What will they think of next?

We had a 67 ford with 300 ci 6.

Added a drop in system in 77 that just replaced the points and gap set to 0.008, magnetic pickup of the passing lobes.

Little box near the coil.

Sometimes if things were in just the right place the unit would fire when key turned on and engine would start without starter.

Sent from my SM-G781V using Tapatalk
 
If you want a nightmare just look at electronics on farm equipment. Just to read a code on a John Deere tractor costs 300 dollars. There are no code readers like what is on a car. Every manufacturer has their own system that they won’t release. Broken wires on a hydraulic control system just cost about 2 grand to replace a simple controller. The less I see of electronics the better I like it. Reliably goes down the tubes. Mice and rats just love wires. Just think of what water and mud can do to a computer. What do you do when the manufacturer no longer supports the electronics? Talk about planned obsolescence on an expensive piece of equipment.
That is not true. You can purchase the Service advisor 5.2 or what ever version its up to now from John Deere, the others would let you before the whole right to repair fight.
 
Last edited:
That is not true. You can purchase the Service advisor 5.2 or what ever version its up to now from John Deere, the others would let you before the whole right to repair fight.
But, to my knowledge, you cannot program any controller or computer so a service call from Deere is still required if most any electrical item has been replaced.
 
But, to my knowledge, you cannot program any controller or computer so a service call from Deere is still required if most any electrical item has been replaced.
Meh, basically the same with any road vehicle.

Code scanners are inexpensive, but you can only read (and, for most boxes, clear) trouble codes. In rare cases, you may be able to reset things like oil monitors or run certain built in tests.

Now if you want to program/modify/calibrate them, that gets really expensive, really fast.

IIRC, you have a law in the states that makes it mandatory for oem’s to provide reprogramming software/hardware so that smaller shops can buy the equipment to repair efi vehicles. But, nothing says they have to make it cheap, so they don’t. I’ve got lots of software to reprogram obd and obdII vehicles, but you really don’t want to know how much I have tied up in it. On the order of thousands, not hundreds. Building EFI vehicles is definitely a “pay to play” sport and money just gets you in the door. Then you have to invest hundreds (if not thousands) of hours to learn how to modify it. I love efi, I hate working on it. All my buds are always pushing me to drop efi on my early 80’s mustang 302, but I’m just fine with the holley double thank-you-very-much!

;)

I’m not sure how that ruling applies to off road vehicles (ie: tractors) though…..they probably fall into a different category and thus, different rules.
 
Last edited:
J-2534. All cars must meet that standard for reprogramming **emissions** related equipment.
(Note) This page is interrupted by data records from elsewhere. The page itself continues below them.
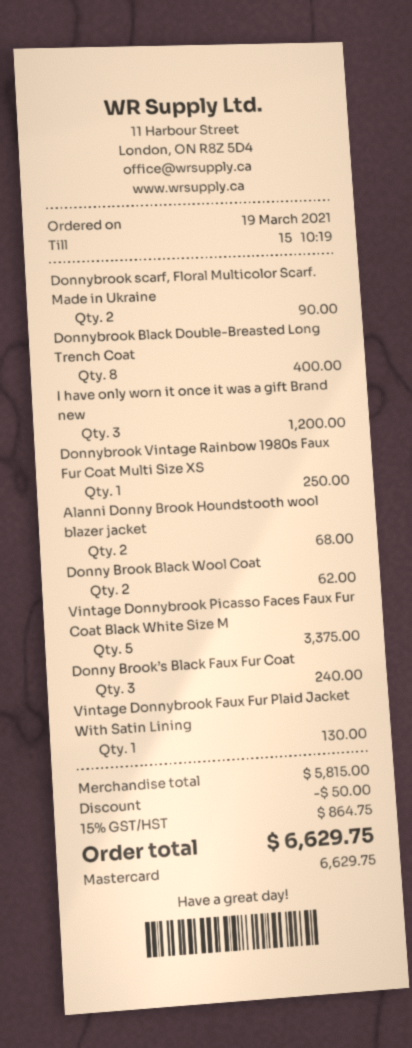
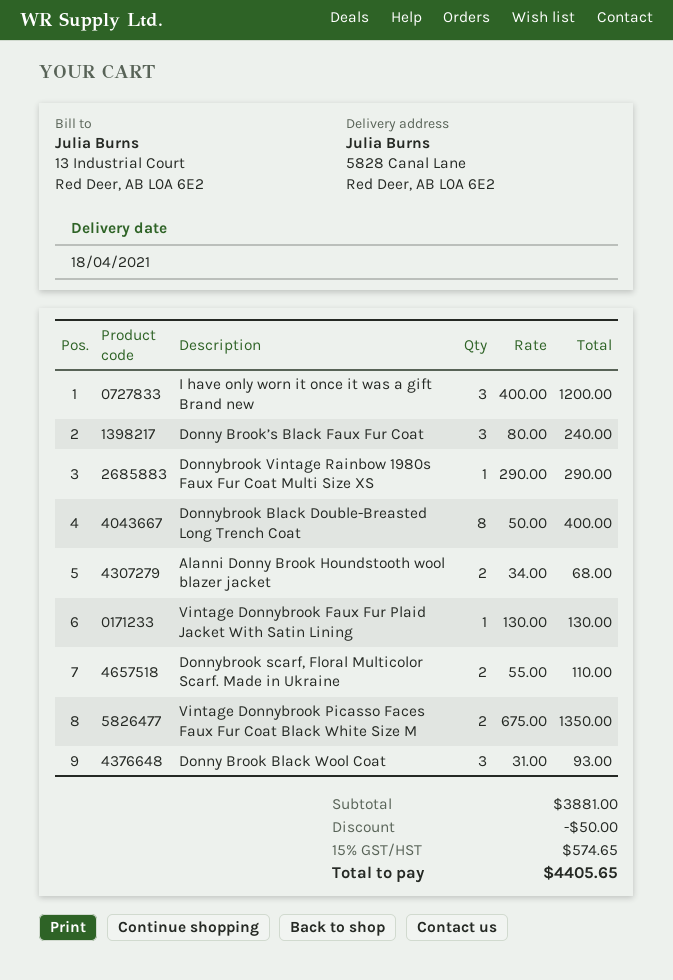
Donnybrook scarf, Floral Multicolor Scarf. Made in Ukraine: 2 for 90.00 -> 2 for 110.00
Donnybrook Vintage Rainbow 1980s Faux Fur Coat Multi Size XS: 1 for 250.00 -> 1 for 290.00
Donny Brook Black Wool Coat: 2 for 62.00 -> 3 for 93.00
Vintage Donnybrook Picasso Faces Faux Fur Coat Black White Size M: 5 for 3375.00 -> 2 for 1350.00
subtotal: 5815.00 -> 3881.00
tax: 15% = 864.75 -> 15% = 574.65
total: 6629.75 -> 4405.65

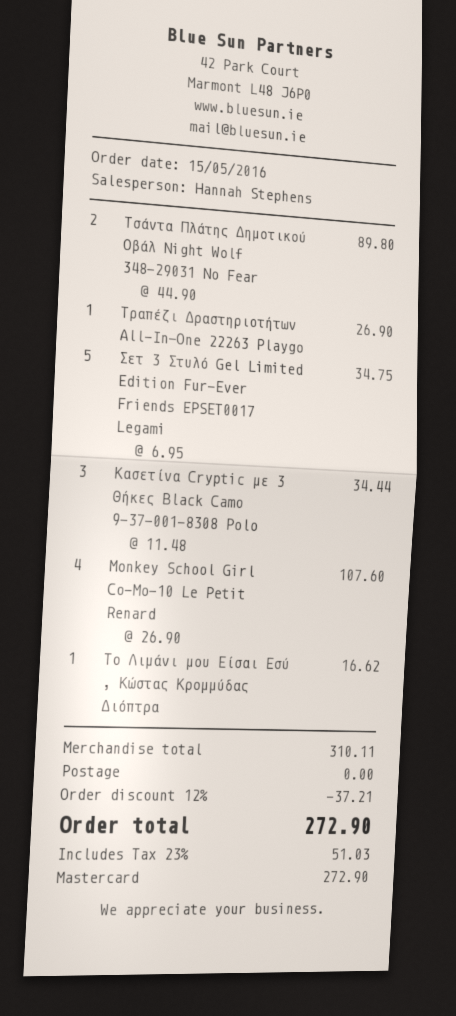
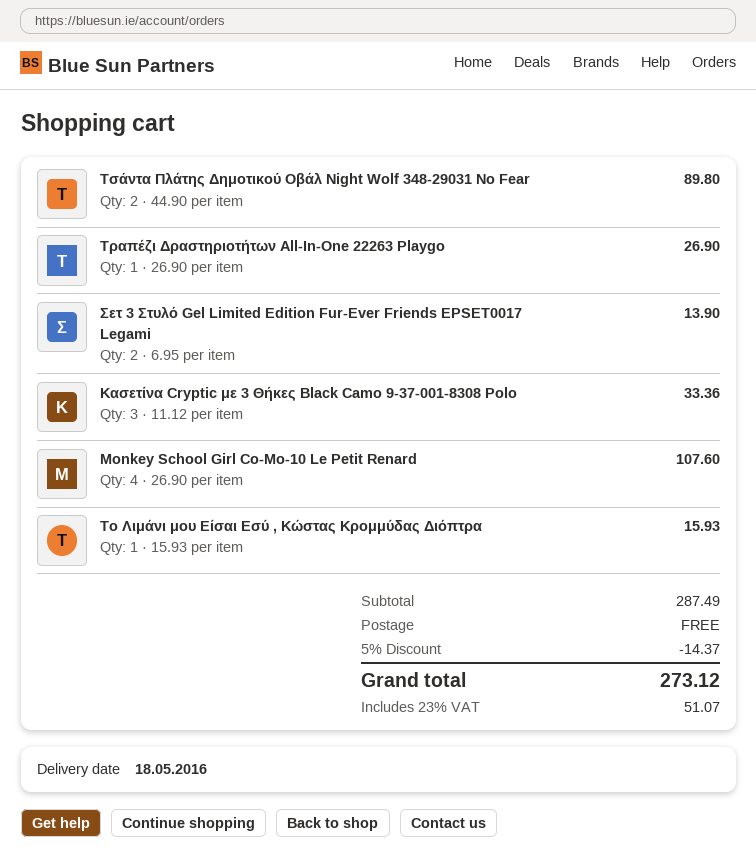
Σετ 3 Στυλό Gel Limited Edition Fur-Ever Friends EPSET0017 Legami: 5 x 6.95 = 34.75 -> 2 x 6.95 = 13.90
Κασετίνα Cryptic με 3 Θήκες Black Camo 9-37-001-8308 Polo: 3 x 11.48 = 34.44 -> 3 x 11.12 = 33.36
Το Λιμάνι μου Είσαι Εσύ , Κώστας Κρομμύδας Διόπτρα: 1 x 16.62 = 16.62 -> 1 x 15.93 = 15.93
subtotal: 310.11 -> 287.49
discount: 12% = 37.21 -> 5% = 14.37
tax: 23% = 51.03 -> 23% = 51.07
total: 272.90 -> 273.12

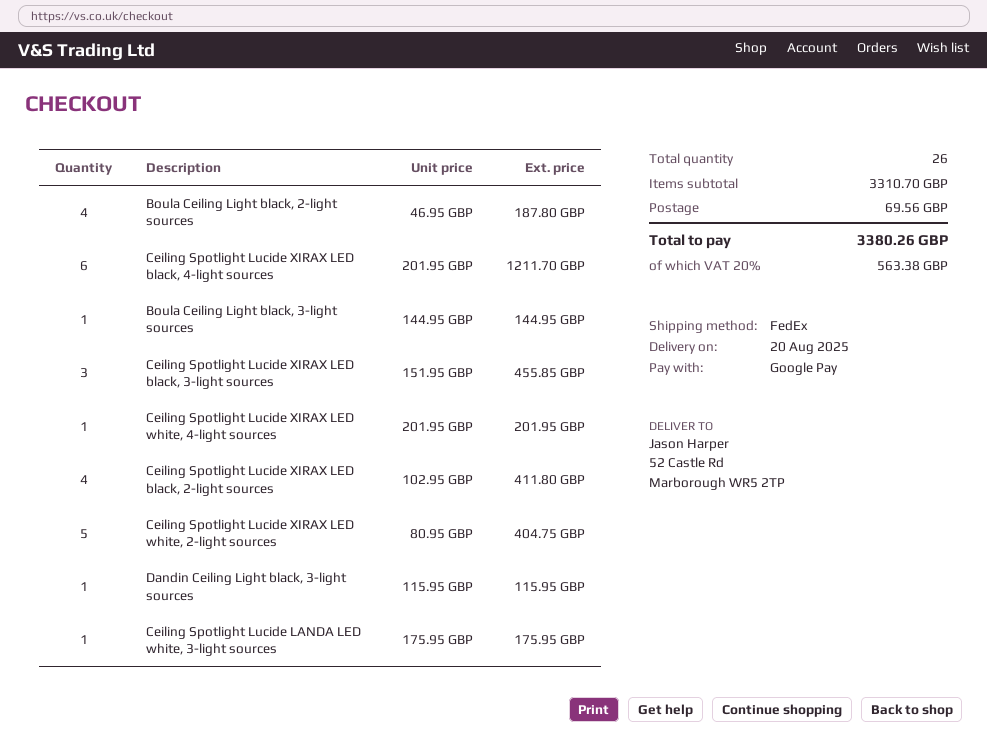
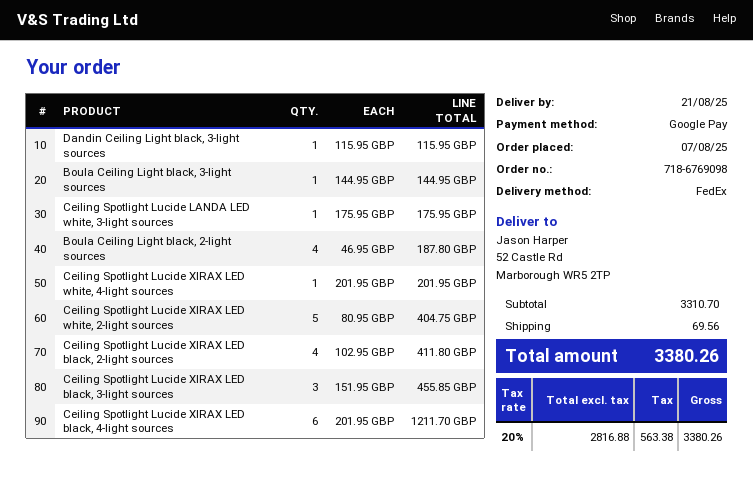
delivery date: 2025-08-20 -> 2025-08-21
But that is only to install the current level of OE software. No modifications. Therefore it really doesn't apply to this thread.

For modifications you need different software. Most every enthusiast group has some level programming/tuning effort. For the more popular, there are commercial packages. My chosen niche, we wrote our own. Download the software, buy a $10 USB->K-line cable and you be a tuner.